EXERCISE INSTRUCTIONS – From the listing below, copy each line where "transactionShares" occurs.

[DATA RECORDS]

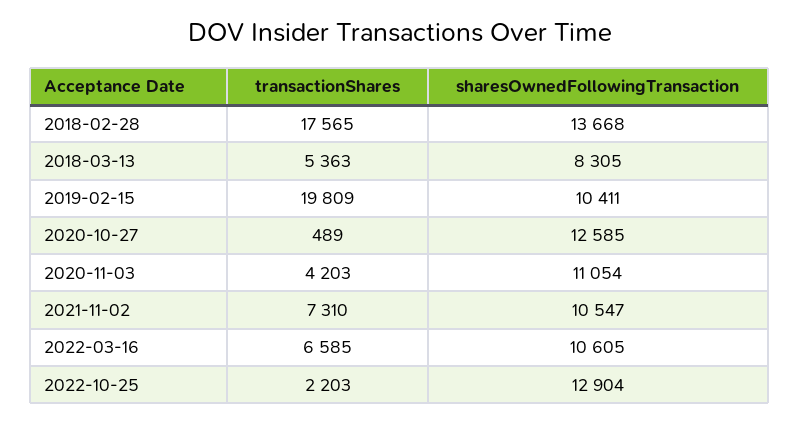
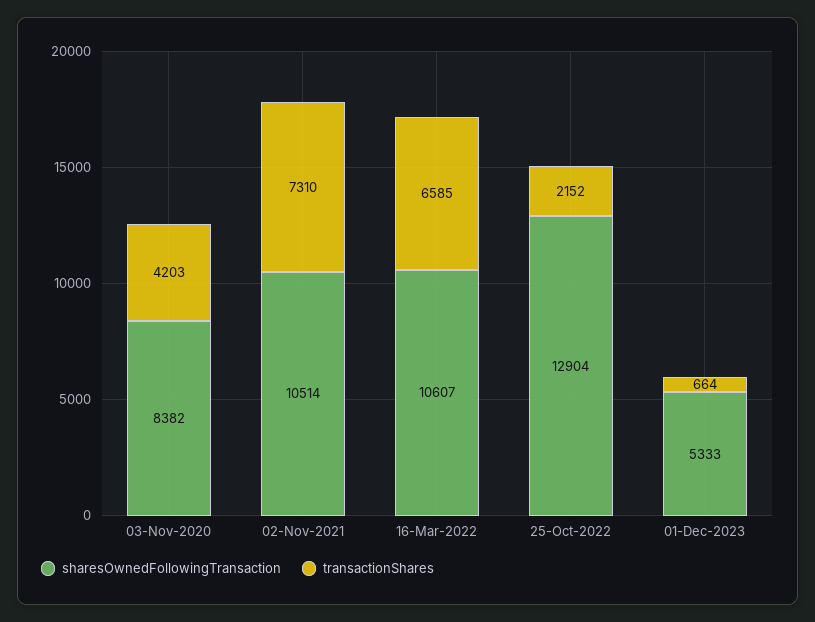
transactionShares, 2018-02-28: 17565 -> none
sharesOwnedFollowingTransaction, 2018-02-28: 13668 -> none
transactionShares, 2018-03-13: 5363 -> none
sharesOwnedFollowingTransaction, 2018-03-13: 8305 -> none
transactionShares, 2019-02-15: 19809 -> none
sharesOwnedFollowingTransaction, 2019-02-15: 10411 -> none
transactionShares, 2020-10-27: 489 -> none
sharesOwnedFollowingTransaction, 2020-10-27: 12585 -> none
sharesOwnedFollowingTransaction, 2020-11-03: 11054 -> 8382
sharesOwnedFollowingTransaction, 2021-11-02: 10547 -> 10514
sharesOwnedFollowingTransaction, 2022-03-16: 10605 -> 10607
transactionShares, 2022-10-25: 2203 -> 2152
sharesOwnedFollowingTransaction, 01-Dec-2023: none -> 5333
transactionShares, 01-Dec-2023: none -> 664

[/DATA RECORDS]

RESULT FOR THIS TASK –
transactionShares, 2018-02-28: 17565 -> none
transactionShares, 2018-03-13: 5363 -> none
transactionShares, 2019-02-15: 19809 -> none
transactionShares, 2020-10-27: 489 -> none
transactionShares, 2022-10-25: 2203 -> 2152
transactionShares, 01-Dec-2023: none -> 664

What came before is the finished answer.